# smart trim for nail trims



## dr.jaimie (Mar 23, 2004)

has any one tried the smart trim by the makers of greenies? i was wondering if it was as wonderful as they make it seem
link


----------



## kodie (Aug 24, 2004)

I never used that but the clippers i have now... kodie seems to get nasty when i try to clip his nails... maybe the clippers hurt?


----------



## Ladysmom (Oct 19, 2004)

I always clip nails after a bath and they are softer and easier to cut then. I do it while Lady is wrapped in her towel so she couldn't resist even if she wanted to!


----------



## Mystify79 (Apr 6, 2004)

Seems neat! I especially like the electric nail file.. Tuffy's nails always seem extra sharp and scratchy after I cut them and I've tried filing them with an extra strength people nail file but he has none of it and typically wiggles his way away from me. I'm going to see if they carry it at Petsmart and see if any of them have tried it. Thanks for the link


----------



## Brinkley & Neyland's Mom (Jun 14, 2004)

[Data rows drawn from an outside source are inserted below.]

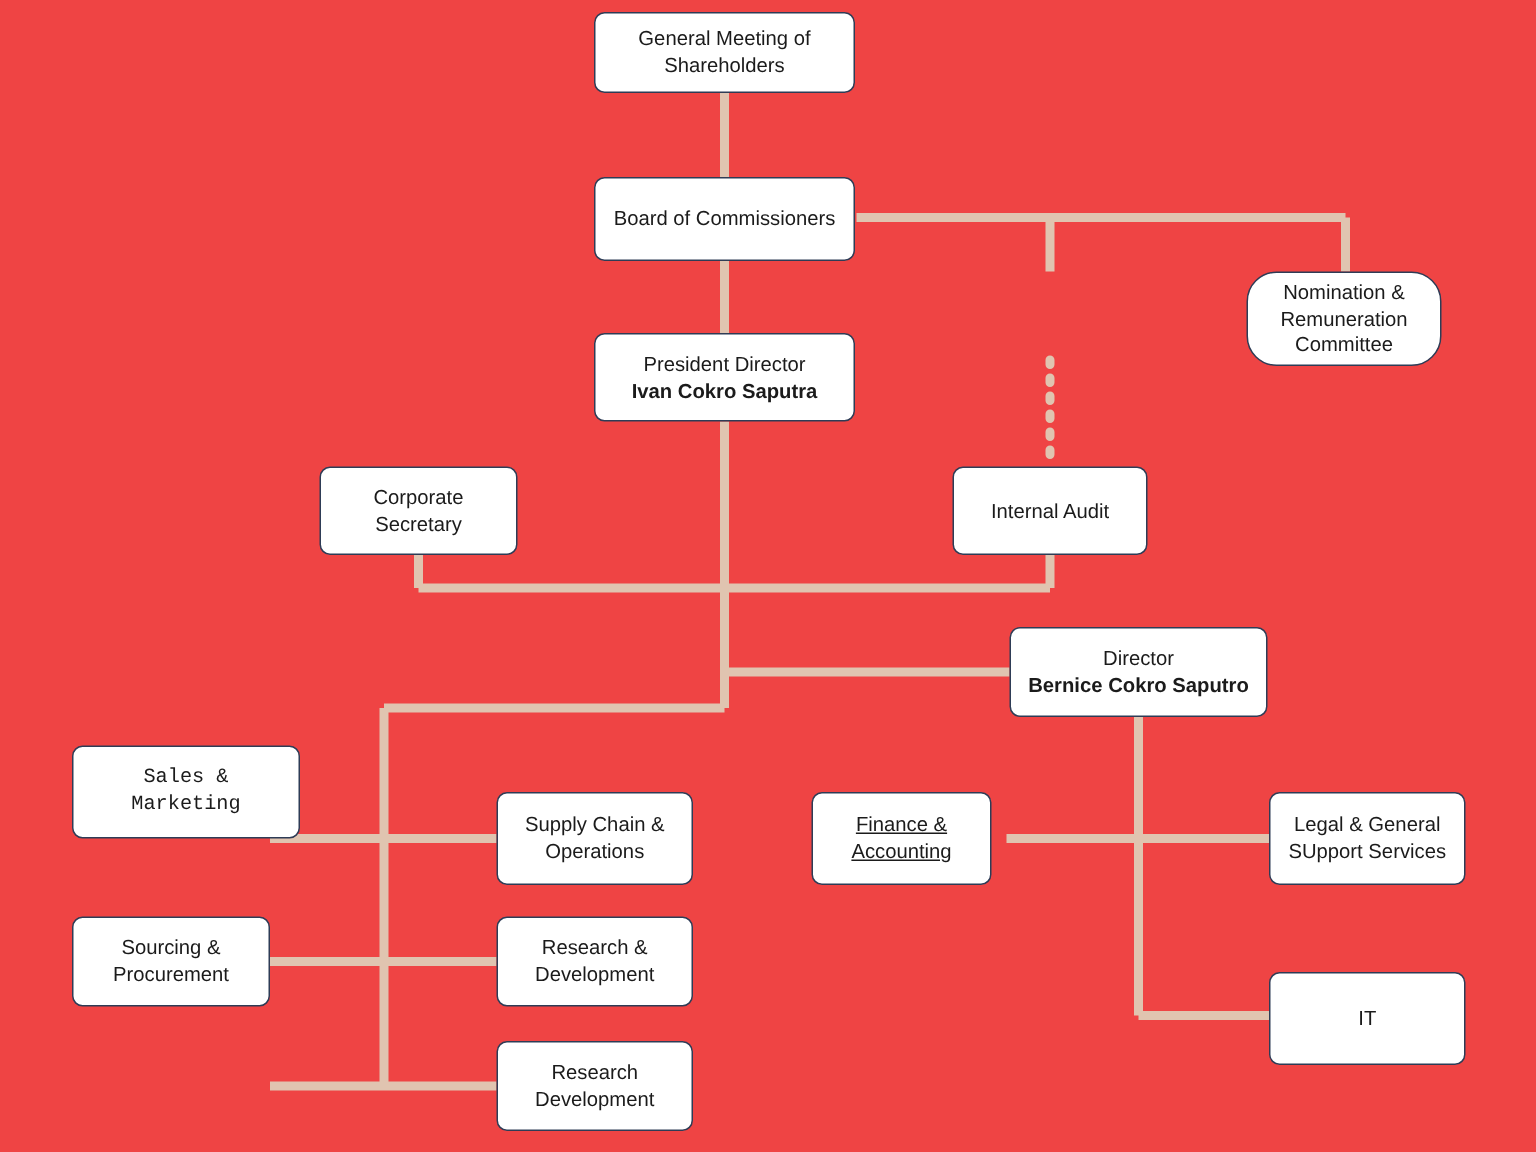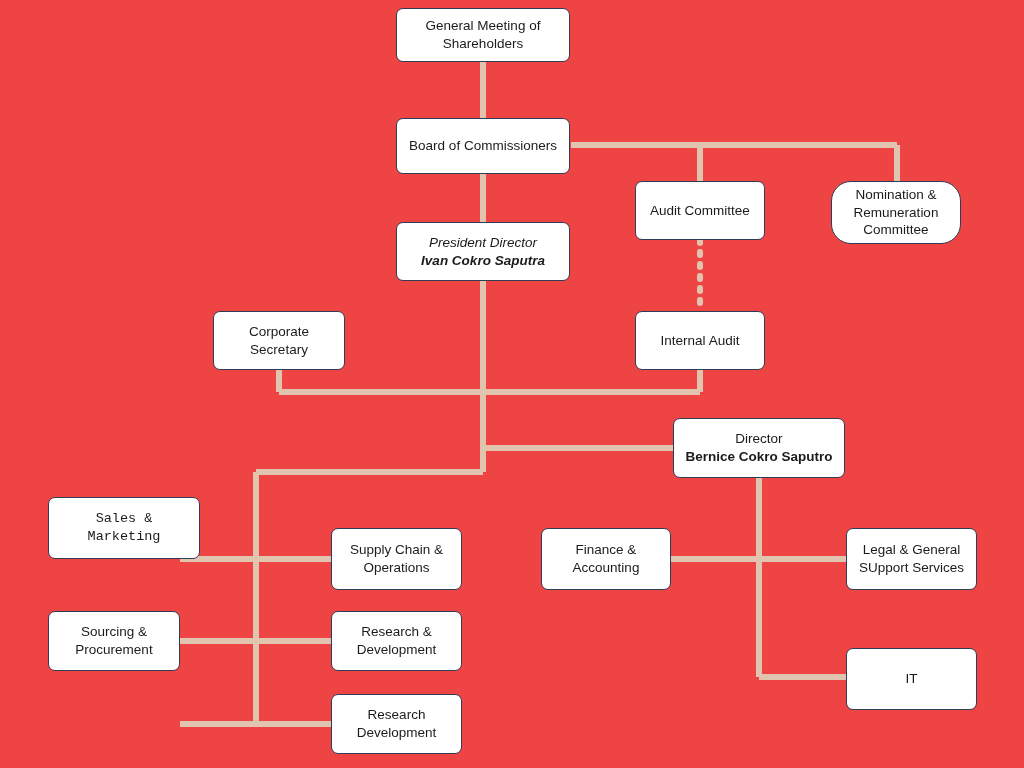--- a/index.html
+++ b/index.html
@@ -99,29 +99,26 @@
   </svg>
 
   <div class="node" style="left:396px; top:8px; width:174px; height:54px;">
     <span class="node-text">General Meeting of Shareholders</span>
   </div>
 
   <div class="node" style="left:396px; top:118px; width:174px; height:56px;justify-content:center;">
     <span class="node-text">Board of Commissioners</span>
   </div>
 
-  <div class="node" style="left:635px; top:181px; width:130px; height:59px;">
-    <span class="node-text">Audit Committee</span>
-  </div>
 
   <div class="node" style="left:831px; top:181px; width:130px; height:63px;border-radius:20px;">
     <span class="node-text">Nomination &amp; Remuneration Committee</span>
   </div>
 
-  <div class="node" style="left:396px; top:222px; width:174px; height:59px;font-style:italic;">
+  <div class="node" style="left:396px; top:222px; width:174px; height:59px;">
     <span class="node-text">
       <span class="node-title">President Director</span>
       <span class="node-person">Ivan Cokro Saputra</span>
     </span>
   </div>
 
   <div class="node" style="left:213px; top:311px; width:132px; height:59px;">
     <span class="node-text">Corporate Secretary</span>
   </div>
 
@@ -150,21 +147,21 @@
   </div>
 
   <div class="node" style="left:331px; top:611px; width:131px; height:60px;">
     <span class="node-text">Research &amp; Development</span>
   </div>
 
   <div class="node" style="left:331px; top:694px; width:131px; height:60px;">
     <span class="node-text">Research Development</span>
   </div>
 
-  <div class="node" style="left:541px; top:528px; width:130px; height:62px;">
+  <div class="node" style="left:541px; top:528px; width:120px; height:62px;text-decoration:underline;">
     <span class="node-text">Finance &amp; Accounting</span>
   </div>
 
   <div class="node" style="left:846px; top:528px; width:131px; height:62px;">
     <span class="node-text">Legal &amp; General SUpport Services</span>
   </div>
 
   <div class="node" style="left:846px; top:648px; width:131px; height:62px;">
     <span class="node-text">IT</span>
   </div>

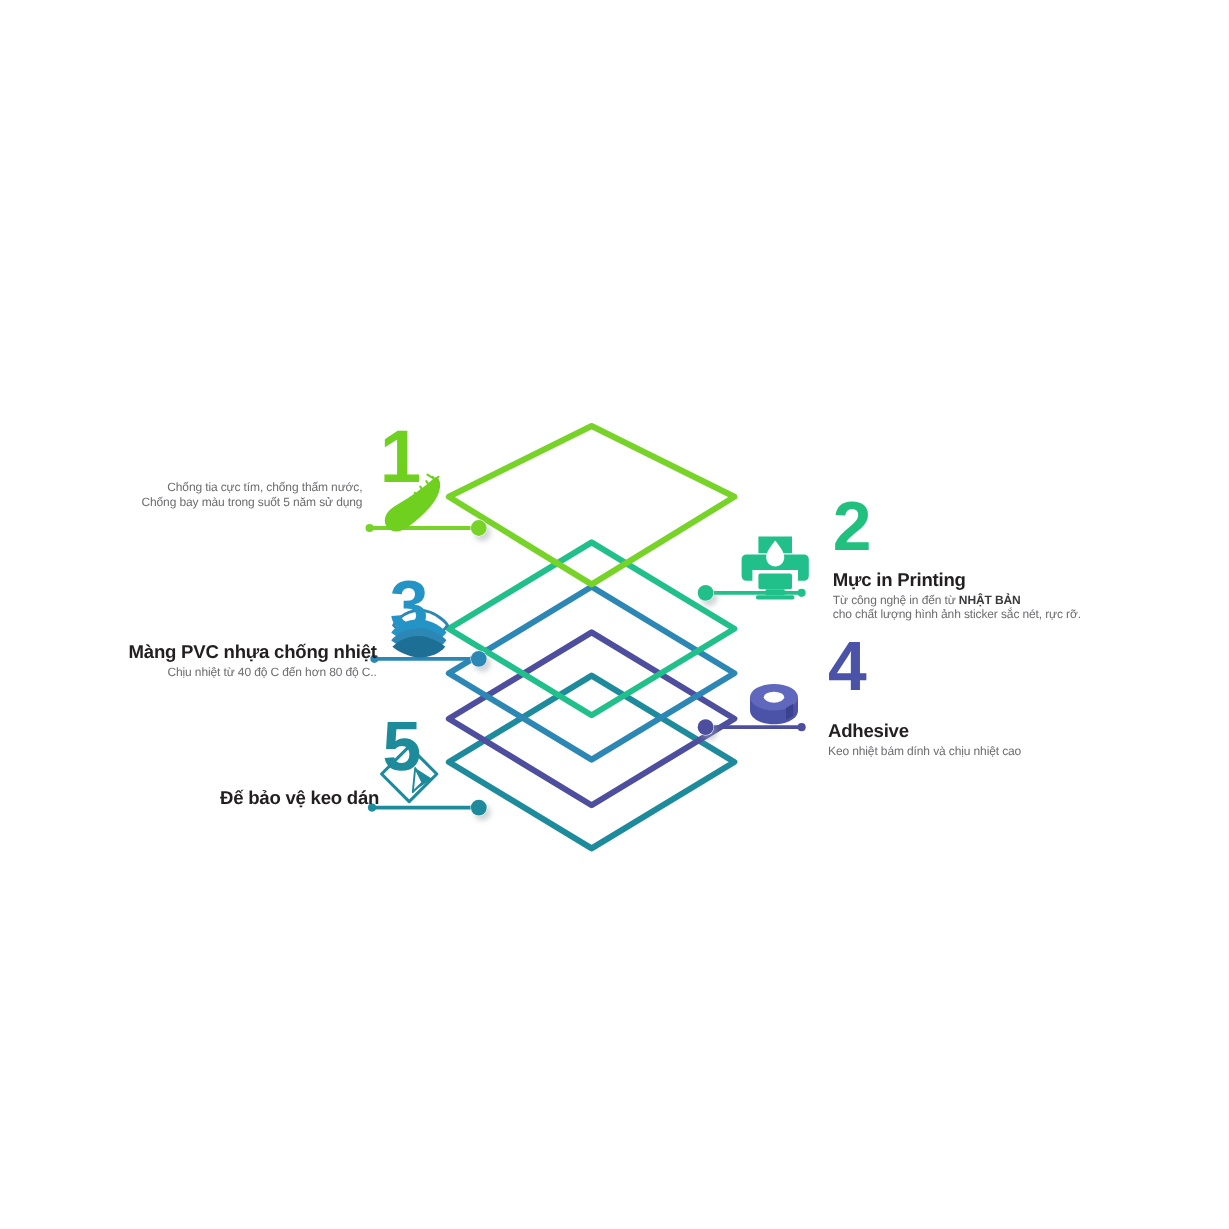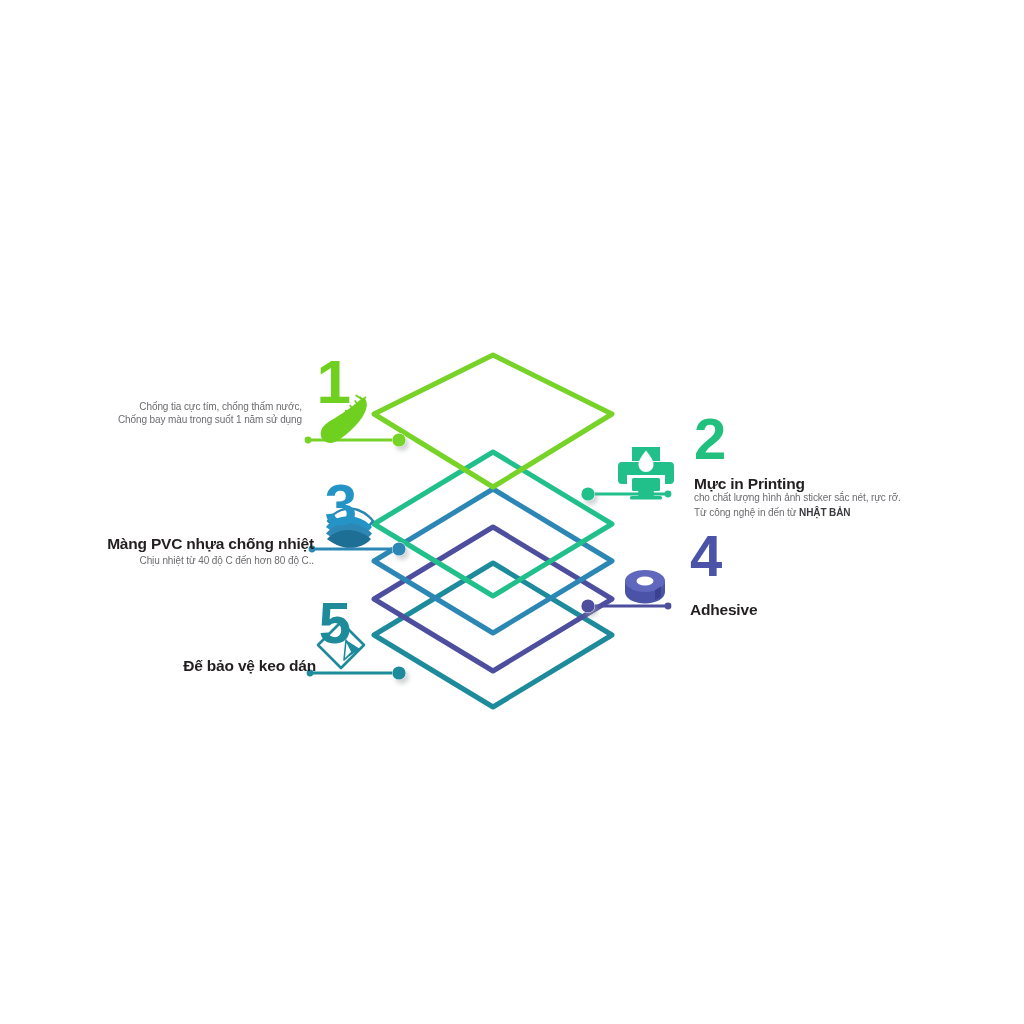--- a/index.html
+++ b/index.html
@@ -209,39 +209,40 @@
     <g transform="translate(316,620)">
       <path d="M25 2 L 48 25 L 25 48 L 2 25 Z" fill="none" stroke="#1d8b9c" stroke-width="2.6" stroke-linejoin="round"></path>
       <path d="M30 20 L 44 29 L 28 40 Z" fill="#1d8b9c"></path>
       <path d="M30 20 L 36 32 L 28 40 Z" fill="#ffffff" stroke="#1d8b9c" stroke-width="1.6" stroke-linejoin="round"></path>
     </g>
   </svg>
 
   <div class="callout left" id="c1">
     <span class="num num-1">1</span>
     <span class="sub sp">Chống tia cực tím, chống thấm nước,</span>
-    <span class="sub">Chống bay màu trong suốt 1 năm sử dụng</span>
+    <span class="sub">Chống bay màu trong suốt 5 năm sử dụng</span>
   </div>
 
   <div class="callout right" id="c2">
     <span class="num num-2">2</span>
     <span class="ttl">Mực in Printing</span>
+    <span class="sub sp">Từ công nghệ in đến từ <b>NHẬT BẢN</b></span>
     <span class="sub">cho chất lượng hình ảnh sticker sắc nét, rực rỡ.</span>
-    <span class="sub sp">Từ công nghệ in đến từ <b>NHẬT BẢN</b></span>
   </div>
 
   <div class="callout left" id="c3">
     <span class="num num-3">3</span>
     <span class="ttl">Màng PVC nhựa chống nhiệt</span>
     <span class="sub sp">Chịu nhiệt từ 40 độ C đến hơn 80 độ C..</span>
   </div>
 
   <div class="callout right" id="c4">
     <span class="num num-4">4</span>
     <span class="ttl">Adhesive</span>
+    <span class="sub sp">Keo nhiệt bám dính và chịu nhiệt cao</span>
   </div>
 
   <div class="callout left" id="c5">
     <span class="num num-5">5</span>
     <span class="ttl">Đế bảo vệ keo dán</span>
   </div>
 
 </div>
 
 </body></html>

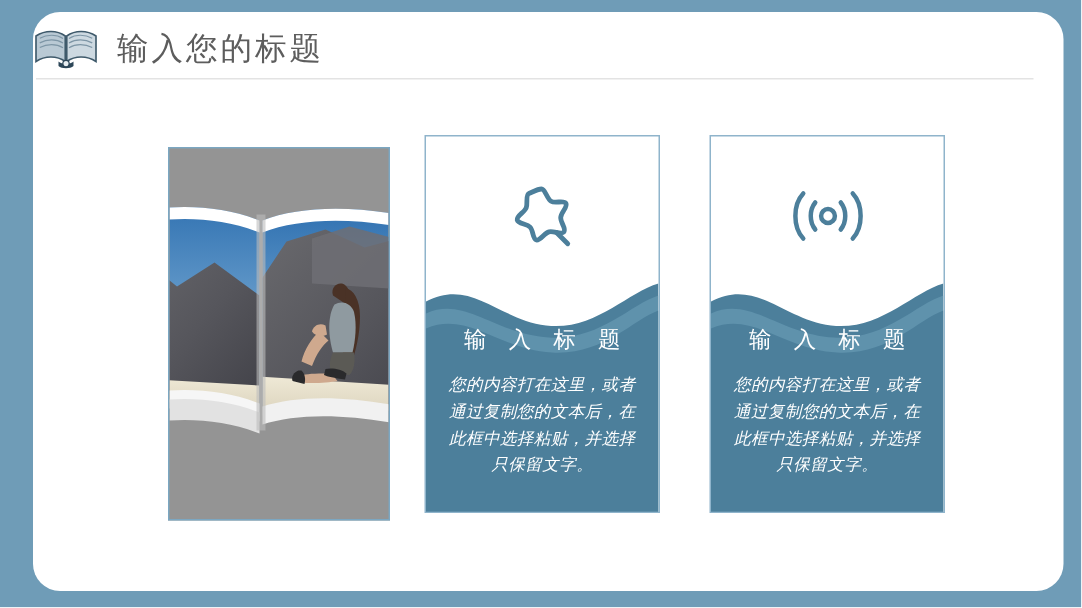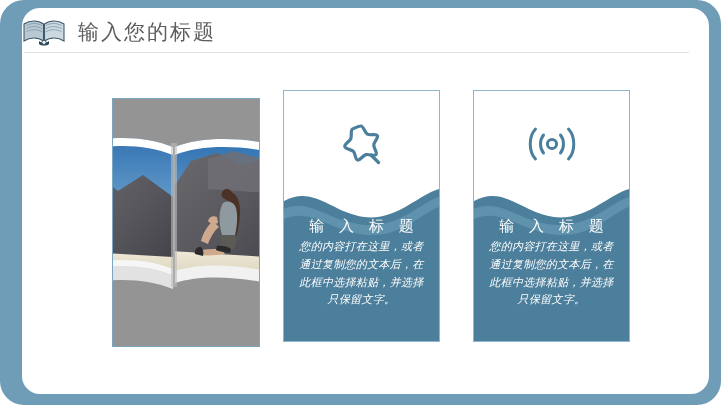--- a/index.html
+++ b/index.html
@@ -14,21 +14,20 @@
     overflow: hidden;
   }
 
   
   .slide {
     position: relative;
     width: 721px;
     height: 405px;
     background: #ffffff;
     overflow: hidden;
-    border-radius: 24px;
   }
   .frame-band {
     position: absolute;
     left: 0; top: 0;
     width: 721px; height: 405px;
     background: #6f9cb7;
   }
   .frame-inner {
     position: absolute;
     left: 22px;
@@ -124,21 +123,21 @@
     width: 100%;
     padding: 0 10px;
     box-sizing: border-box;
     text-align: center;
   }
   .card-title {
     font-size: 15px;
     color: #ffffff;
     letter-spacing: 5px;
     font-family: "DejaVu Serif", "Liberation Serif", serif;
-    margin-bottom: 2px;
+    margin-bottom: 13px;
     text-indent: 5px;
   }
   .card-text {
     font-size: 11px;
     color: #ffffff;
     line-height: 1.62;
     letter-spacing: 0.3px;
     text-align: center;
     font-style: italic;
   }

Somebody let me know how it works!!! Brinkley hates his nails trimmed!!


----------



## dr.jaimie (Mar 23, 2004)

parker isnt too bad with his nails, but i do file them afterwards and i wanted to eliminate a step....but my mother has trouble trimming her yorkie's nails b/c they are black and i thought this would be perfect, but i want to make sure it works







i have seen them on other pet supply sites for cheaper, so if n e one gets it, shop around first!


----------



## kodie (Aug 24, 2004)

> _Originally posted by LadysMom_@Feb 7 2005, 10:29 AM
> *I always clip nails after a bath and they are softer and easier to cut then. I do it while Lady is wrapped in her towel so she couldn't resist even if she wanted to!
> <div align="right">index.php?act=findpost&pid=33976*


[/QUOTE]

I do clip them right after a bath so i dunno what his problem is. -_- He's a BAD boy!


----------



## LexiAndNikkisMom (Apr 13, 2004)

Lexi doesn't like having hers cut either. I've tried wrapping her up in a towel but it made no difference. The only thing that seems to work is distracting her with treats and working fast. She only puts up with it for so long and then she turns into a wiggle worm.


----------



## jmm (Nov 23, 2004)

I'm not sure how it works, but I tend to dislike using anything that spins or can catch and pull hair on a dog with long coat. I love to dremel nails, but have seen some horrible things happen when used on a long-haired dog and hair gets stuck in it. How does it work?


----------



## Ladysmom (Oct 19, 2004)

I have heard the same thing, that you should never Dremel a long haired dog, that the hair can get tangled in it.


----------



## maltx3 (Dec 23, 2004)

I'd love to know if it works...I won't even try to cut my babies nails. I take them to a local petfood store (there is a groomer at the back of the store) and they do them for a $5.00 donation to Animal Aid.


----------



## ButterCloudandNoriko (Aug 26, 2004)

I don't think it's the clipping that bothers my dogs (unless I clip the quick) as much as the sound! The sound of their nails being clipped freaks them out.


----------



## Lilly521 (May 29, 2004)

Sunny will let me cut his nails (not to say he likes it but he put up with it) but i never cut then short enough becuase i think i will go to far so i have a question on the dogs nail there is the pink part then right after the pink part its kinda white then the tip is clear i always cut the clear part off but i have been afriad to cut the white part like does the pink part continue into the white area i just cant see it or is it safe to cut?


----------



## dr.jaimie (Mar 23, 2004)

kingwholesale has it on sale for 16.99 so i guess i will be the guinea pig(well parker) and buy it.


----------



## Chelsey (Dec 17, 2004)

> _Originally posted by ButterCloudandNoriko_@Feb 7 2005, 10:18 PM
> *I don't think it's the clipping that bothers my dogs (unless I clip the quick) as much as the sound!  The sound of their nails being clipped freaks them out.
> <div align="right">index.php?act=findpost&pid=34105*


[/QUOTE]

Yep I find that the case with use to.. It the sound of the clipers.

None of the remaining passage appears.